=== TASK ===
Output the data unchanged and complete, minus the images.

╭─ DATA EXTRACTS

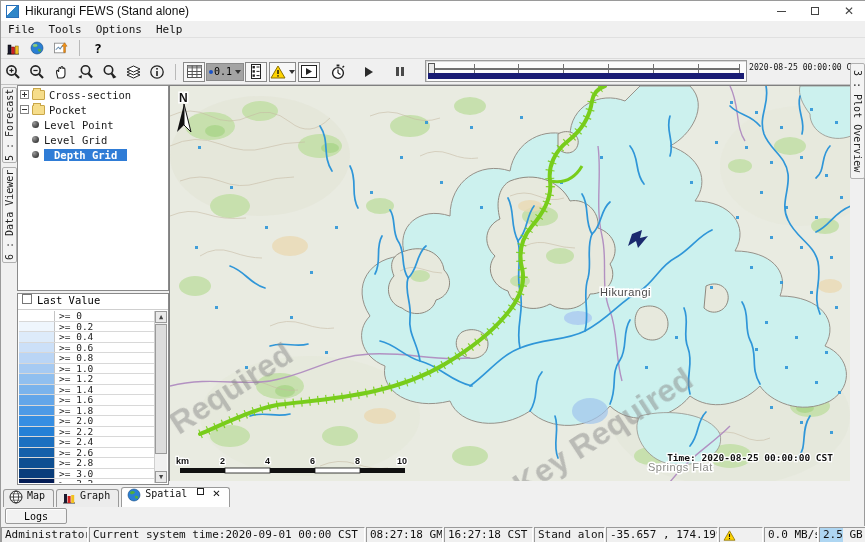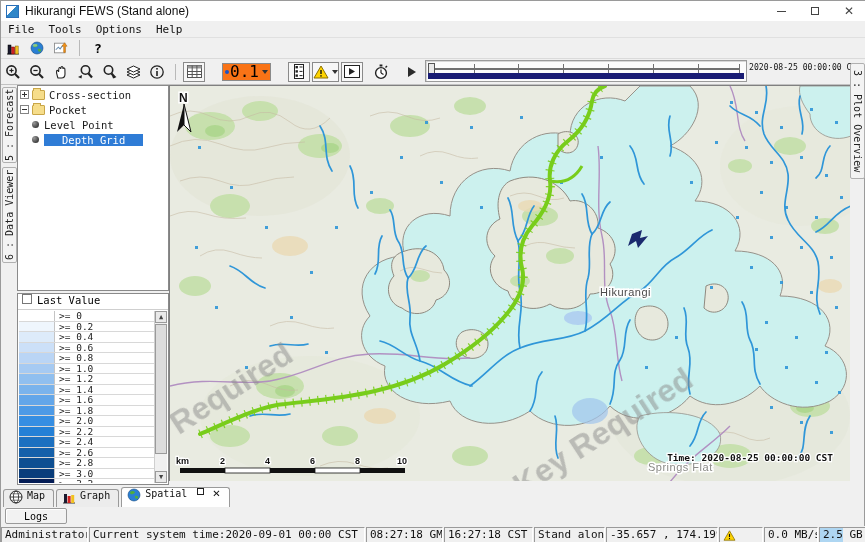--- a/index.html
+++ b/index.html
@@ -35,8 +35,8 @@
           margin:0 1px; }
   .tbtn.boxed { border:1px solid #8a8a8a; background:#f7f7f7; }
   .tsep { width:1px; height:16px; background:#b9b9b9; margin:0 6px; }
-  .combo { height:18px; border:1px solid #8a8a8a; background:#f97316; display:flex;
-           align-items:center; padding:0 2px; margin:0 16px; font-size:16px; }
+  .combo { height:18px; border:1px solid #8a8a8a; background:#a3a3a3; display:flex;
+           align-items:center; padding:0 2px; margin:0 0; font-size:10px; }
   .caret-down { width:0; height:0; border-left:3px solid transparent;
                 border-right:3px solid transparent; border-top:4px solid #333; margin-left:3px; }
   .blue-dot { width:4px; height:4px; border-radius:50%; background:#1a53c8; margin-right:1px; }

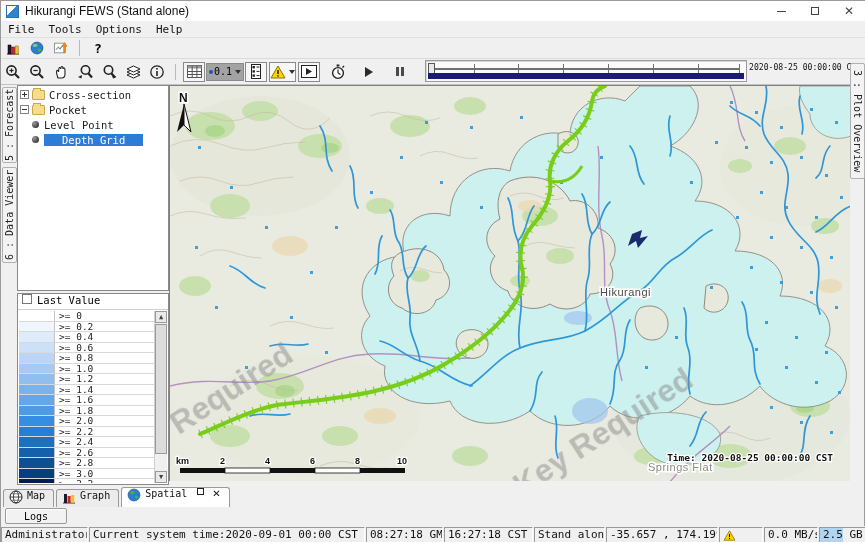--- a/index.html
+++ b/index.html
@@ -355,6 +355,10 @@
       <div class="tree-row">
         <span class="bullet"></span>
         <span class="tree-label">Level Point</span>
+      </div>
+      <div class="tree-row">
+        <span class="bullet"></span>
+        <span class="tree-label">Level Grid</span>
       </div>
       <div class="tree-row selected">
         <span class="bullet"></span>

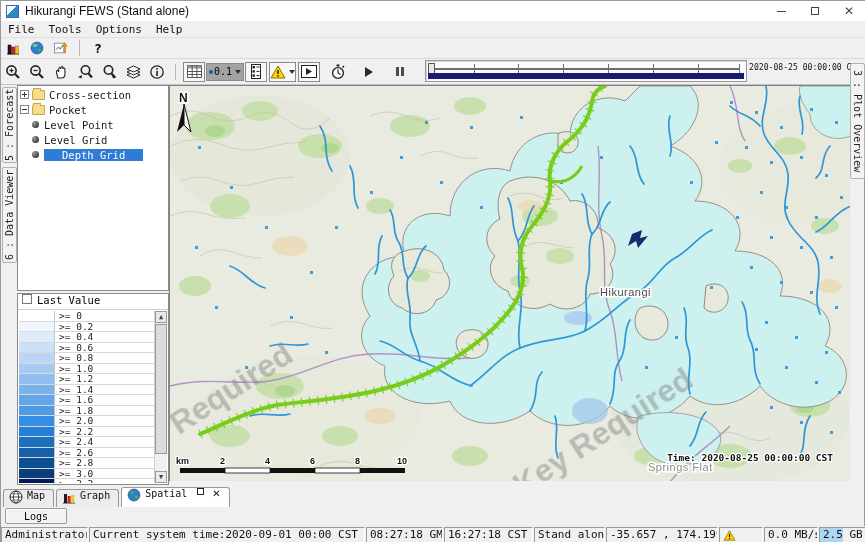--- a/index.html
+++ b/index.html
@@ -84,7 +84,7 @@
   .bullet { width:7px; height:7px; border-radius:50%;
             background:radial-gradient(circle at 30% 30%, #9a9a9a, #1a1a1a); margin:0 5px 0 14px; flex:none; }
   .tree-label { color:#1a1a1a; }
-  .tree-row.selected .tree-label { background:#2f7cd6; color:#fff; padding:0 18px; }
+  .tree-row.selected .tree-label { background:#2f7cd6; color:#fff; padding:0 10px;font-weight:bold; }
 
   
   #legend-panel { position:absolute; left:0; top:208px; width:152px; height:192px; background:#fff;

╰─

=== ANSWER AREA ===
--- a/index.html
+++ b/index.html
@@ -35,8 +35,8 @@
           margin:0 1px; }
   .tbtn.boxed { border:1px solid #8a8a8a; background:#f7f7f7; }
   .tsep { width:1px; height:16px; background:#b9b9b9; margin:0 6px; }
-  .combo { height:18px; border:1px solid #8a8a8a; background:#f97316; display:flex;
-           align-items:center; padding:0 2px; margin:0 16px; font-size:16px; }
+  .combo { height:18px; border:1px solid #8a8a8a; background:#a3a3a3; display:flex;
+           align-items:center; padding:0 2px; margin:0 0; font-size:10px; }
   .caret-down { width:0; height:0; border-left:3px solid transparent;
                 border-right:3px solid transparent; border-top:4px solid #333; margin-left:3px; }
   .blue-dot { width:4px; height:4px; border-radius:50%; background:#1a53c8; margin-right:1px; }

--- a/index.html
+++ b/index.html
@@ -355,6 +355,10 @@
       <div class="tree-row">
         <span class="bullet"></span>
         <span class="tree-label">Level Point</span>
+      </div>
+      <div class="tree-row">
+        <span class="bullet"></span>
+        <span class="tree-label">Level Grid</span>
       </div>
       <div class="tree-row selected">
         <span class="bullet"></span>

--- a/index.html
+++ b/index.html
@@ -84,7 +84,7 @@
   .bullet { width:7px; height:7px; border-radius:50%;
             background:radial-gradient(circle at 30% 30%, #9a9a9a, #1a1a1a); margin:0 5px 0 14px; flex:none; }
   .tree-label { color:#1a1a1a; }
-  .tree-row.selected .tree-label { background:#2f7cd6; color:#fff; padding:0 18px; }
+  .tree-row.selected .tree-label { background:#2f7cd6; color:#fff; padding:0 10px;font-weight:bold; }
 
   
   #legend-panel { position:absolute; left:0; top:208px; width:152px; height:192px; background:#fff;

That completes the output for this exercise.